"Nie jest panu wstyd?" Karczewski przyparty do muru ws. leków dla dzieci: "Zajmę się tym. Porozmawiam z ministrem"
Marszałek Senatu przyparty do muru przez prowadzącego #dziejesienazywo Roberta Mazurka obiecał, że zajmie się problemem podwyżek cen leków dla dzieci po przeszczepach. - Tak, mam pięcioro wnuków. Nie chciałbym na nich eksperymentować - przyznał Stanisław Karczewski, mówiąc o tańszych zamiennikach leków ratujących życie, które jak się okazało, nie były testowane na dzieciach.

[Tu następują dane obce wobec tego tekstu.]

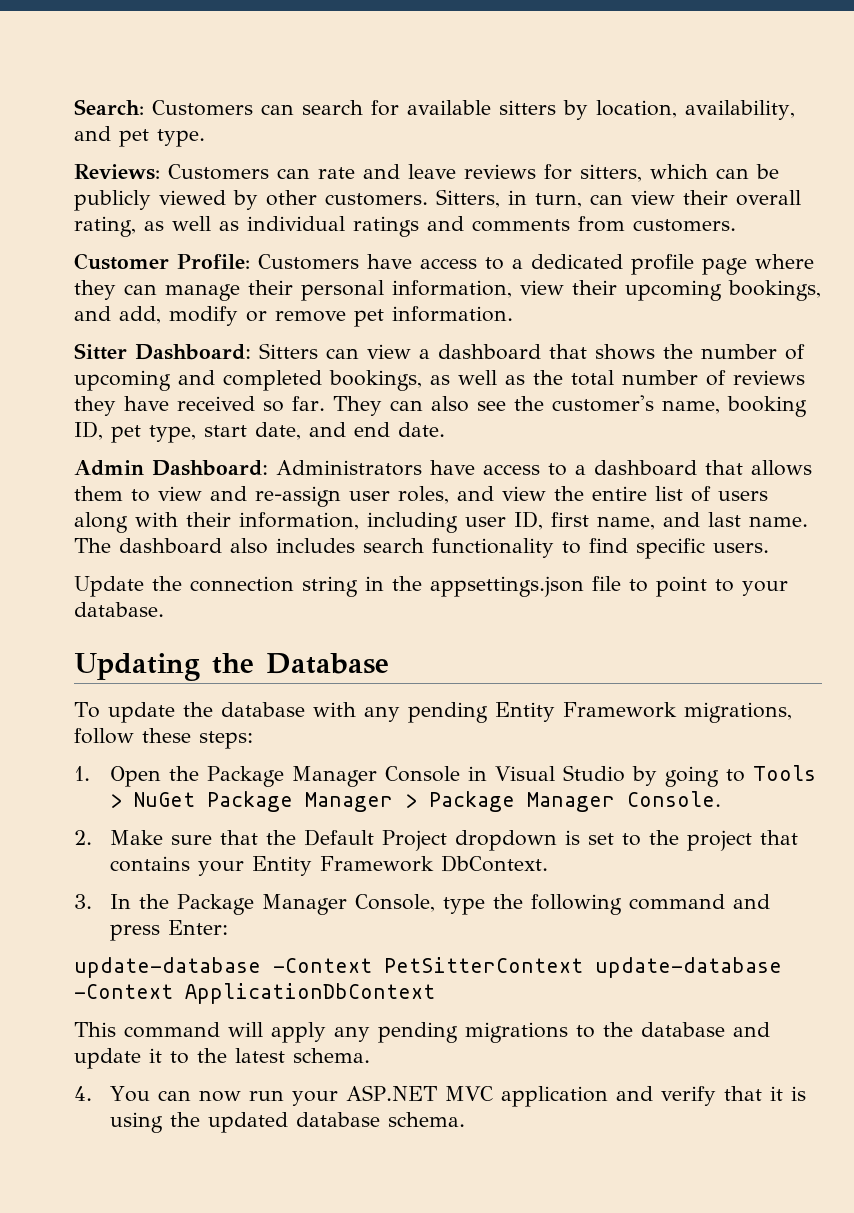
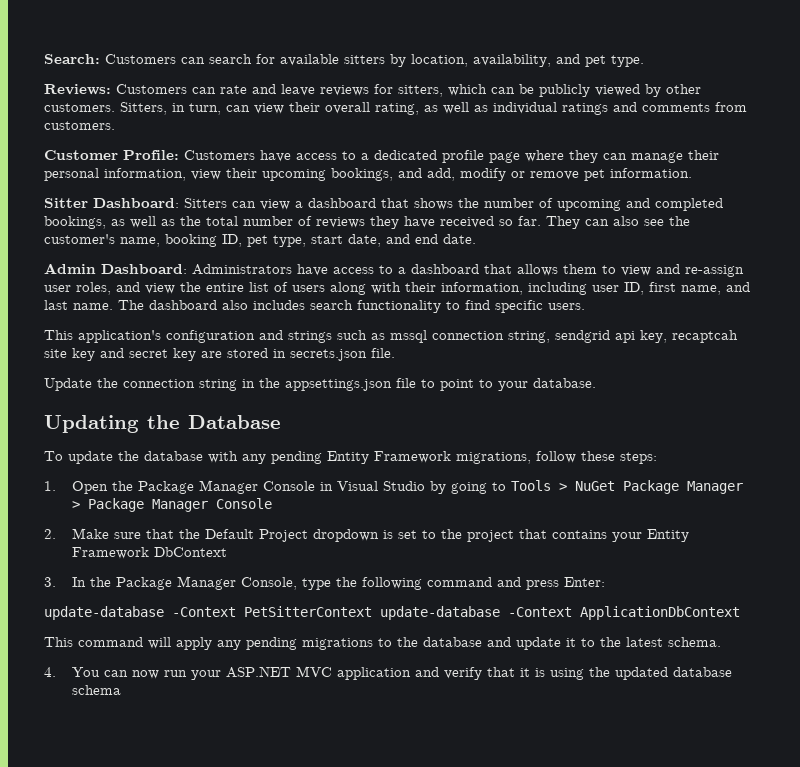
+ This application's configuration and strings such as mssql connection string, sendgrid api key, recaptcah site key and secret key are stored in secrets.json file.
- 1. Open the Package Manager Console in Visual Studio by going to Tools > NuGet Package Manager > Package Manager Console.
+ 1. Open the Package Manager Console in Visual Studio by going to Tools > NuGet Package Manager > Package Manager Console
- 2. Make sure that the Default Project dropdown is set to the project that contains your Entity Framework DbContext.
+ 2. Make sure that the Default Project dropdown is set to the project that contains your Entity Framework DbContext
- 4. You can now run your ASP.NET MVC application and verify that it is using the updated database schema.
+ 4. You can now run your ASP.NET MVC application and verify that it is using the updated database schema

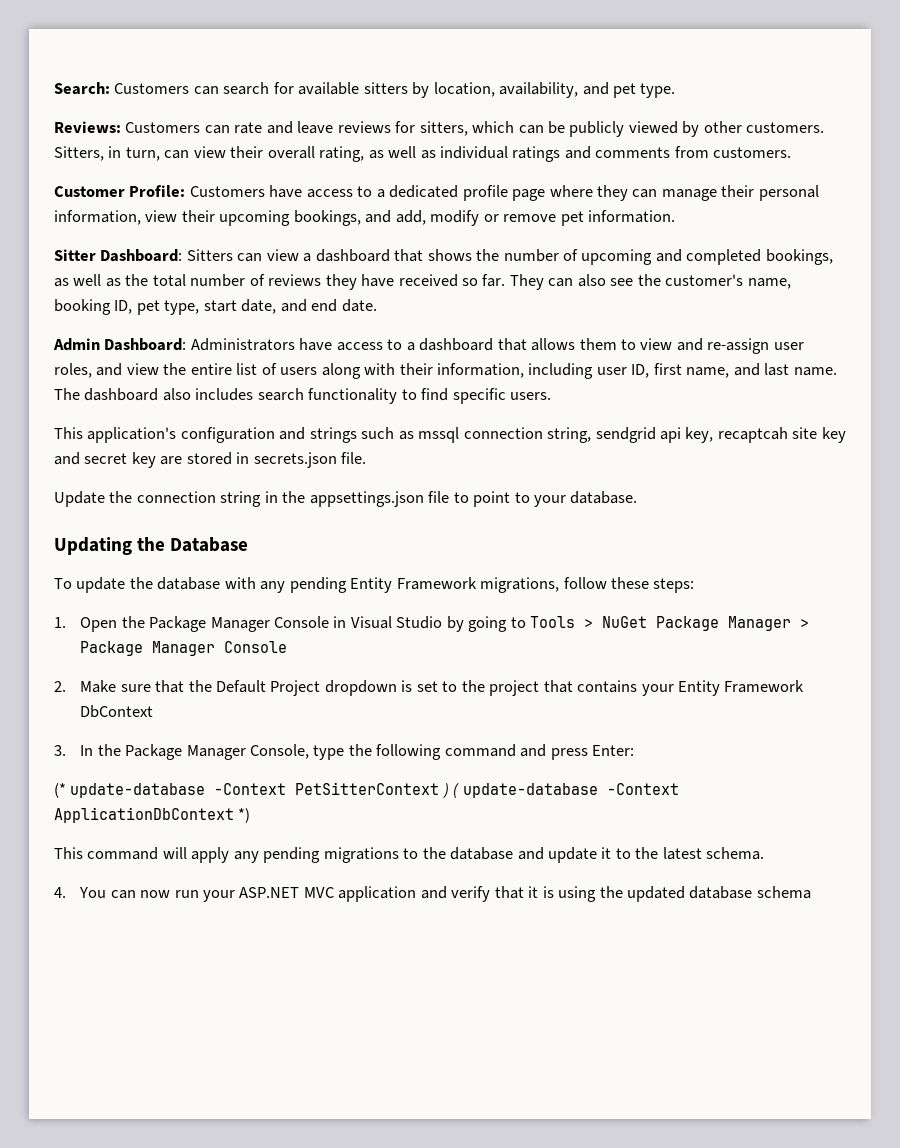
- update-database -Context PetSitterContext update-database -Context ApplicationDbContext
+ (* update-database -Context PetSitterContext ) ( update-database -Context ApplicationDbContext *)

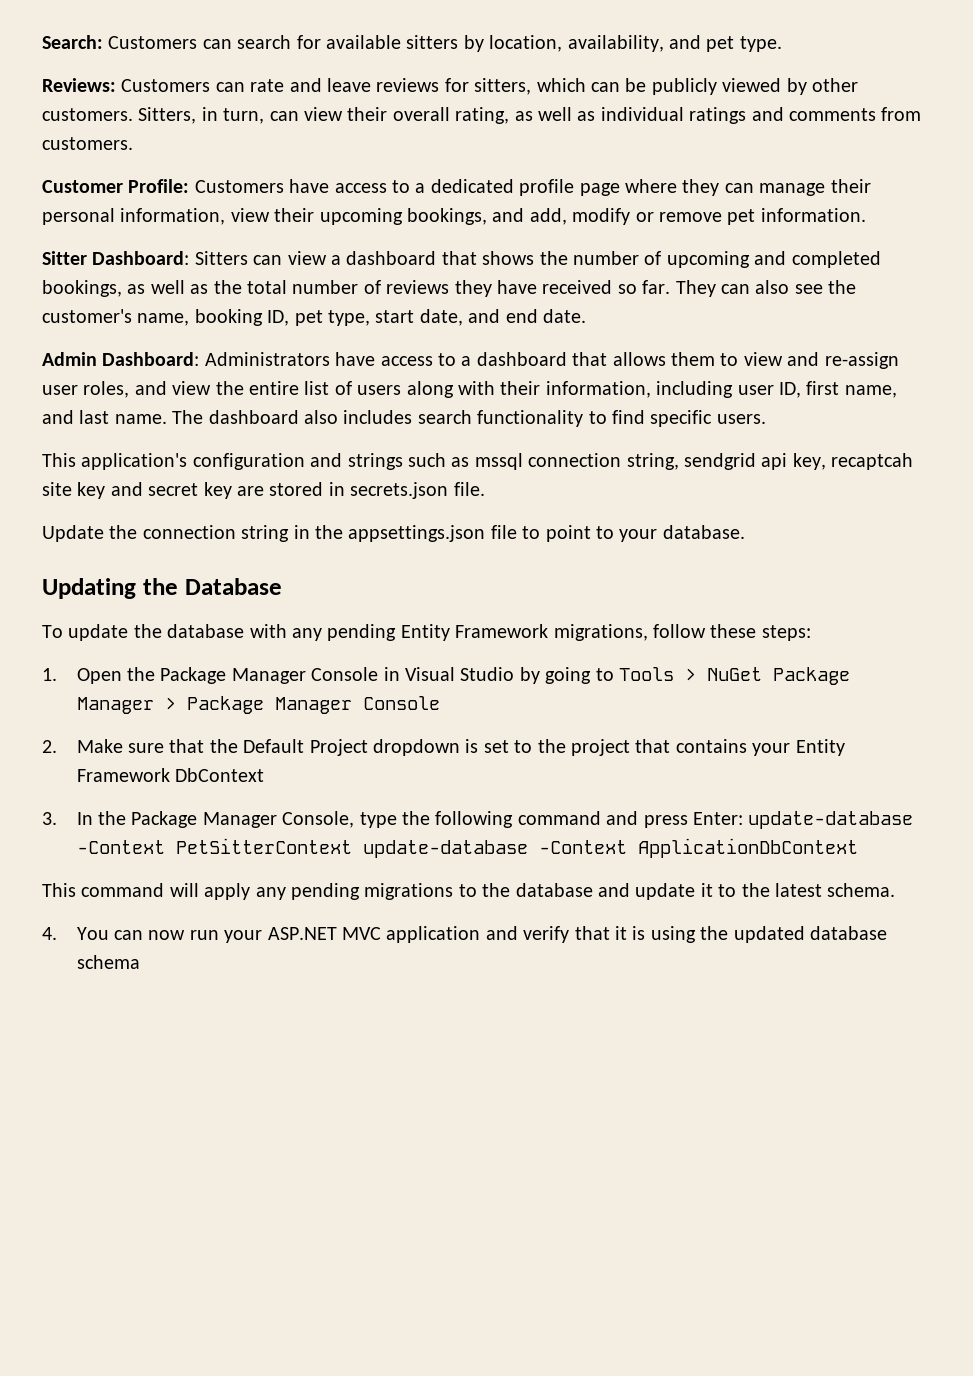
- 3. In the Package Manager Console, type the following command and press Enter:
- (* update-database -Context PetSitterContext ) ( update-database -Context ApplicationDbContext *)
+ 3. In the Package Manager Console, type the following command and press Enter: update-database -Context PetSitterContext update-database -Context ApplicationDbContext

- Wie pan o tym, że podstawowe leki po przeszczepach dla dzieci podrożały z 3,20 zł do 159 zł i do 1420,70 zł, bo przestały być refundowane? - zapytał prowadzący #dziejesienazywo Robert Mazurek marszałka Senatu. - Znam tę sytuację, mam kontakt z ministrem [zdrowia - przyp.red.] Radziwiłłem. To są bardzo drogie leki, ale są dużo tańsze zamienniki - odparł Karczewski.

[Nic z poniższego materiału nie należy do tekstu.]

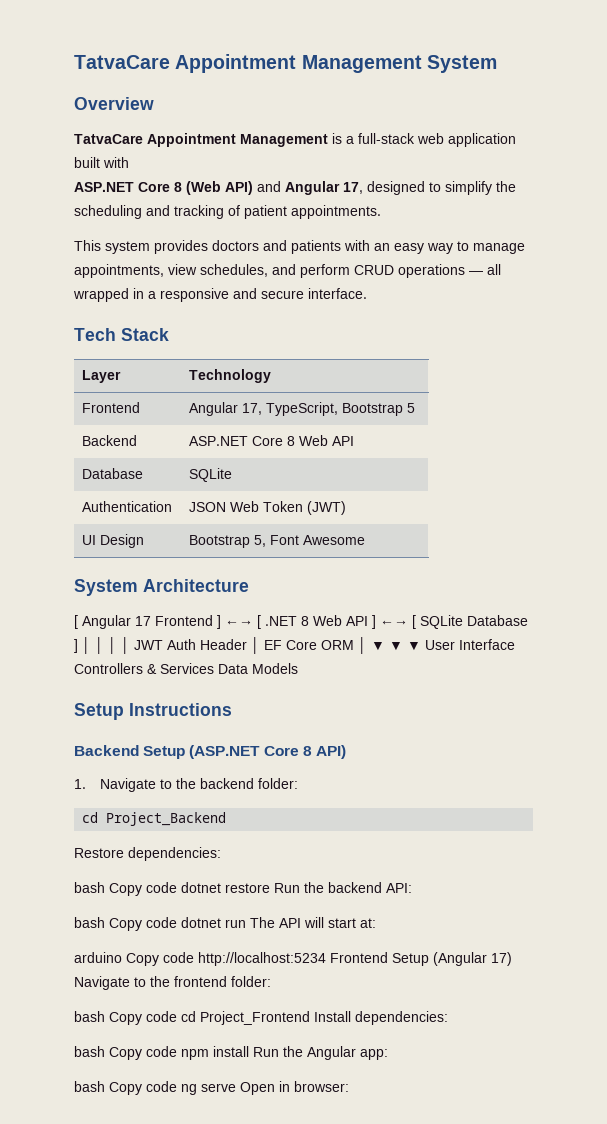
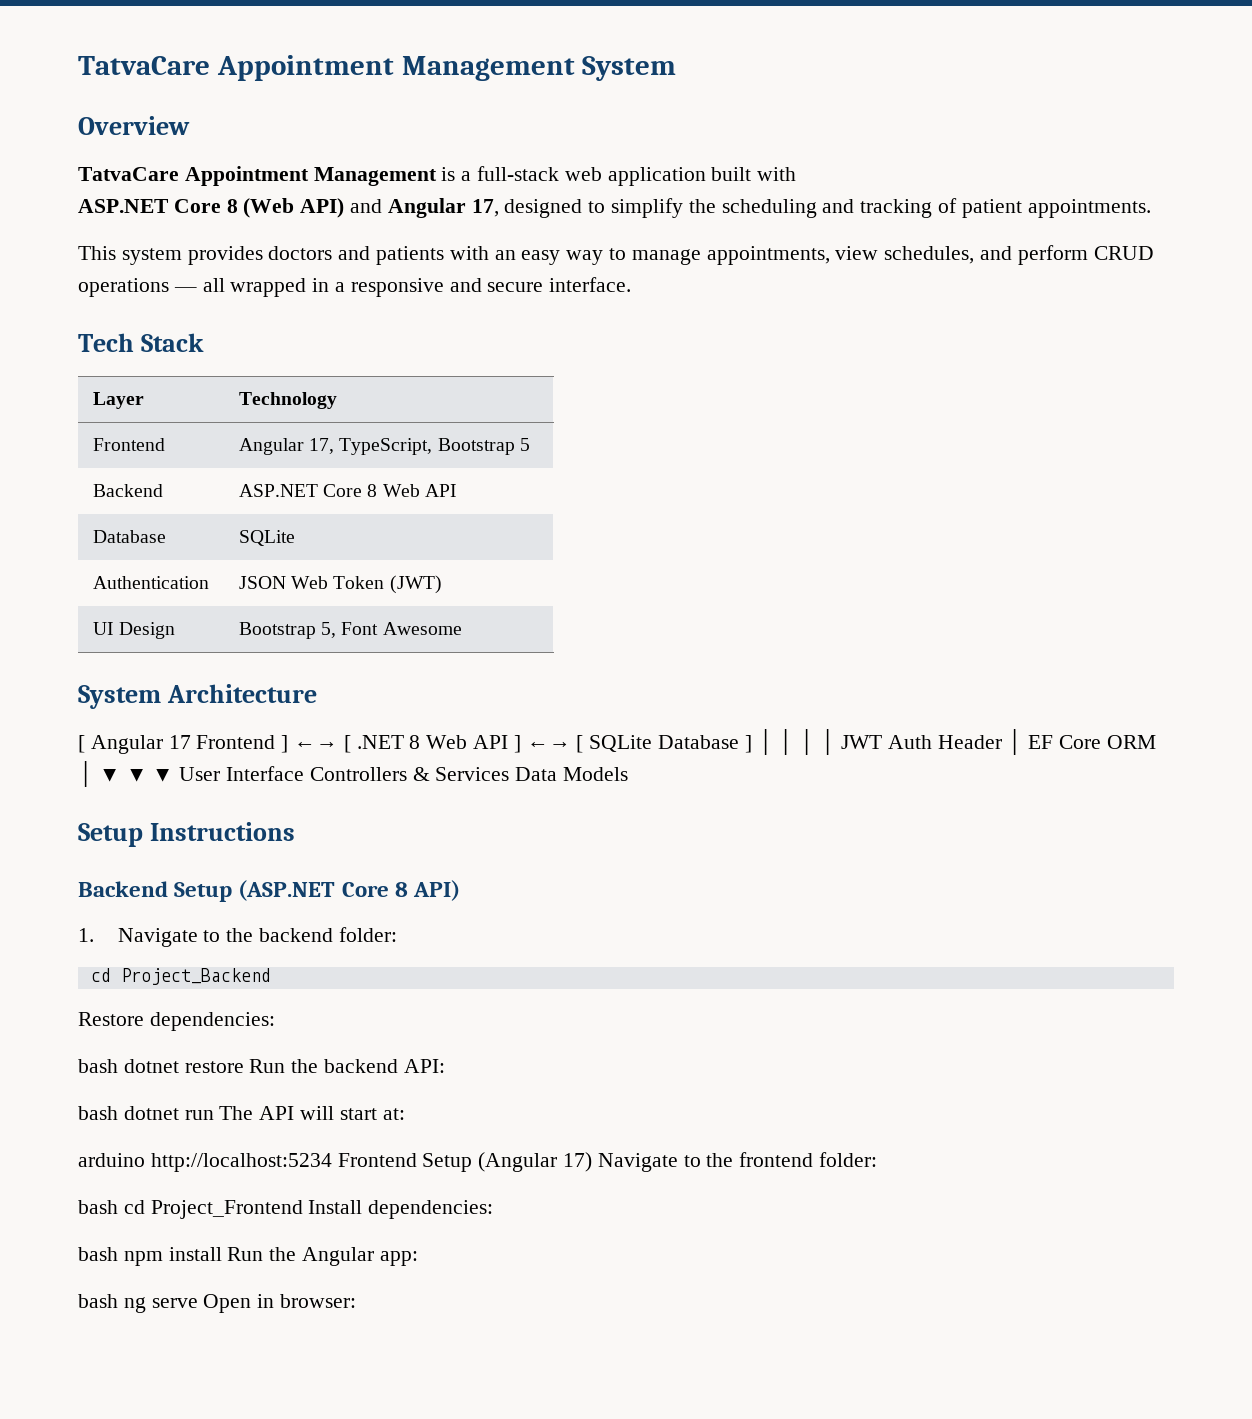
- bash Copy code dotnet restore Run the backend API:
+ bash dotnet restore Run the backend API:
- bash Copy code dotnet run The API will start at:
+ bash dotnet run The API will start at:
- arduino Copy code http://localhost:5234 Frontend Setup (Angular 17) Navigate to the frontend folder:
+ arduino http://localhost:5234 Frontend Setup (Angular 17) Navigate to the frontend folder:
- bash Copy code cd Project_Frontend Install dependencies:
+ bash cd Project_Frontend Install dependencies:
- bash Copy code npm install Run the Angular app:
+ bash npm install Run the Angular app:
- bash Copy code ng serve Open in browser:
+ bash ng serve Open in browser:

Na uwagę prowadzącego, że wspomniane zamienniki nie były badane na dzieciach, marszałek Senatu odparł: "jeżeli wystąpiło zawirowanie, na pewno zostanie wyjaśnione". Przyznał, że ma wnuki i nie chciałby na nich eksperymentować. - Jeśli zrobiono jakiś błąd, zostanie to zmienione. Nie znam dokładnie tej sytuacji, nie znam szczegółów - oświadczył polityk.

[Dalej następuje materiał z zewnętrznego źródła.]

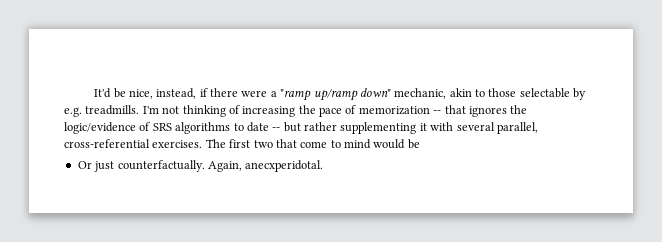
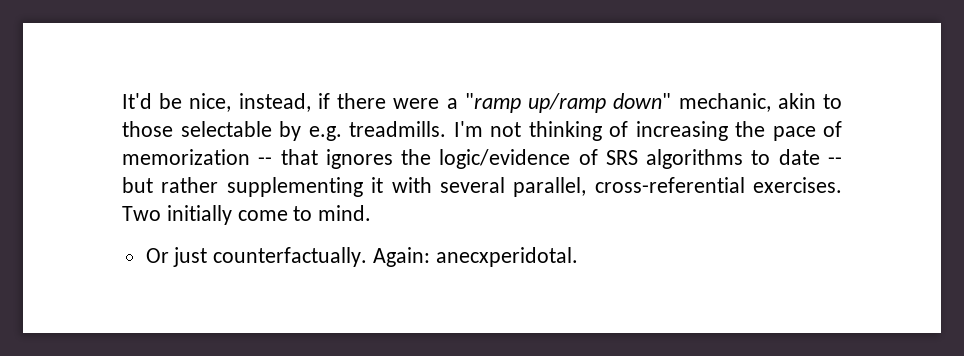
- The first two that come to mind would be
+ Two initially come to mind.
- Again, anecxperidotal.
+ Again: anecxperidotal.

- Nie jest panu wstyd? Miała być dobra zmiana, a dzieci w najtrudniejszej sytuacji nie będzie stać na leki. To nie jest tabletka na ból głowy, to jest lek ratujący ich życie - podkreślił prowadzący. - Zajmę się tym. Porozmawiam z ministrem - obiecał Karczewski.